Gerard & Kelly in Rochester

Gerard & Kelly Photo by Kate Warble
Gerard & Kelly
Photo by Kate Warble

Year: 2015-2016
DANCEFORCE/BESSIES RESIDENCY FUND
Artists: Gerard & Kelly
Community Partners: University of Rochester, The College at Brockport
Audience: 164
Counties: Monroe

Organized by Missy Pfohl Smith and Douglas Crimp, with the participation of Maura Keefe, Gerard & Kelly’s public-facing residency at the University of Rochester and SUNY Brockport consisted of workshops at both campuses and a lecture.

On November 12, 2015, Gerard & Kelly led two workshops of their 2011 work REUSABLE PARTS/ENDLESS LOVE, first presented by Danspace Project (New York, NY): one at the University of Rochester and another at SUNY Brockport. In these workshops open to public view, Gerard & Kelly transmitted the score for the performance to an interdisciplinary group of undergraduate and graduate students in dance and visual studies. Participants used language and movement to transform the instructions for a kiss between a man and a woman into a machine-like production of unscripted representations of intimacy. The workshops offered students a rigorous investigation of contemporary dance techniques, especially improvisation; an inquiry into how representations of gender and sexuality are reproduced and circulated; and direct experience of choreography/dance in the expanded field of installation and performance art.

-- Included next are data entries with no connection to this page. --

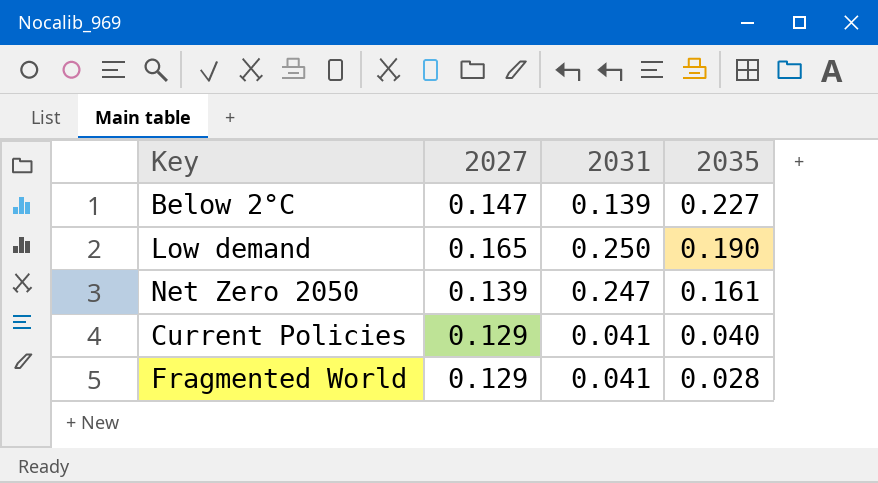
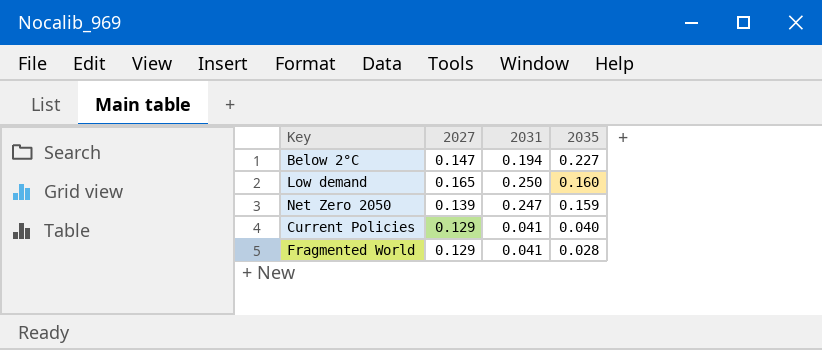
Below 2°C | 2031: 0.139 -> 0.194
Low demand | 2035: 0.190 -> 0.160
Net Zero 2050 | 2035: 0.161 -> 0.159

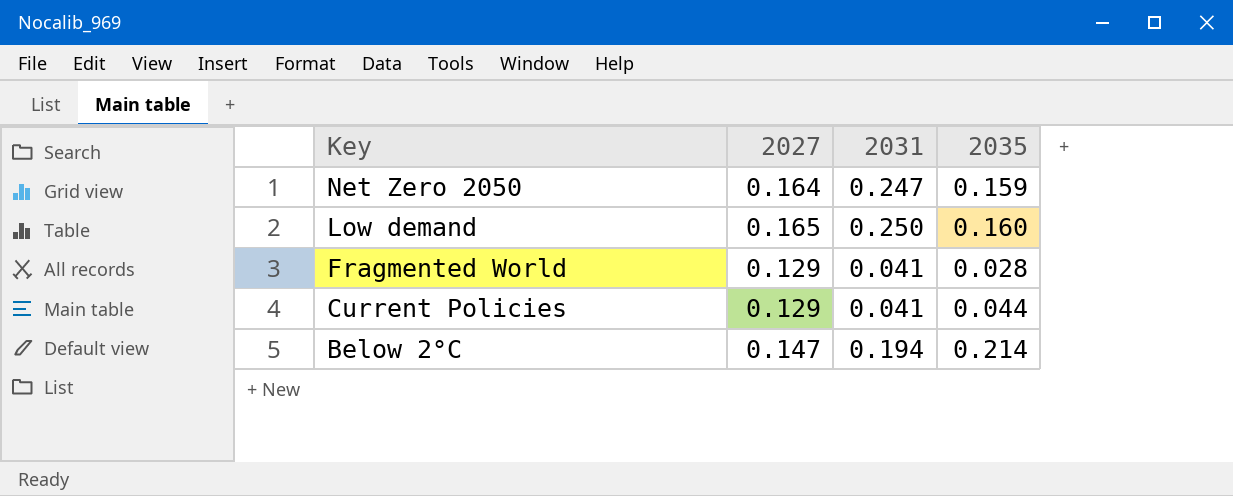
row order: 2035 descending -> Key descending
Net Zero 2050 | 2027: 0.139 -> 0.164
Current Policies | 2035: 0.040 -> 0.044
Below 2°C | 2035: 0.227 -> 0.214

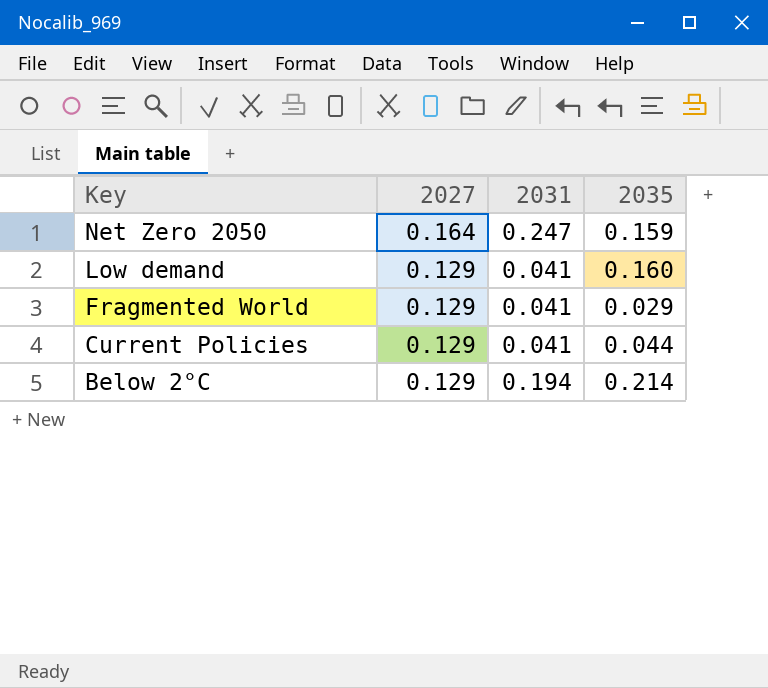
Low demand | 2027: 0.165 -> 0.129
Low demand | 2031: 0.250 -> 0.041
Fragmented World | 2035: 0.028 -> 0.029
Below 2°C | 2027: 0.147 -> 0.129

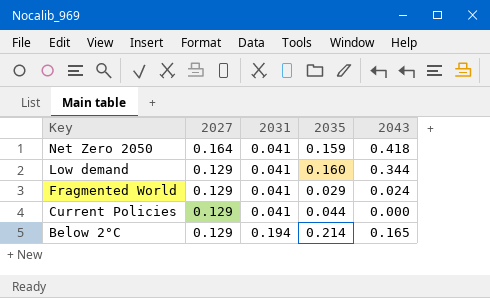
column 2043 | position: none -> 5
Net Zero 2050 | 2031: 0.247 -> 0.041

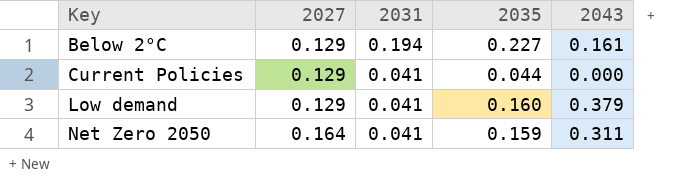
row order: Key descending -> Key ascending
row Fragmented World: 0.129 | 0.041 | 0.029 | 0.024 -> none
Below 2°C | 2035: 0.214 -> 0.227
Below 2°C | 2043: 0.165 -> 0.161
Low demand | 2043: 0.344 -> 0.379
Net Zero 2050 | 2043: 0.418 -> 0.311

On November 13, 2015, Gerard & Kelly presented the Craig Owens Memorial Lecture sponsored by the University of Rochester Graduate Program in Visual & Cultural Studies. In their performative lecture, entitled “In Time and Out of Sync,” the artists performed an excerpt of ther 2014 work TIMELINING, and discussed recent projects and their engagement with legacies of feminism and queer theory in making time-based work.

Germane to Gerard & Kelly’s artistic practice, the project featured an interdisciplinary partnership between the universities’ departments of dance and visual studies. Through the workshops and lecture, the project fused pedagogy with performance, opening educational opportunities for college students to the general public.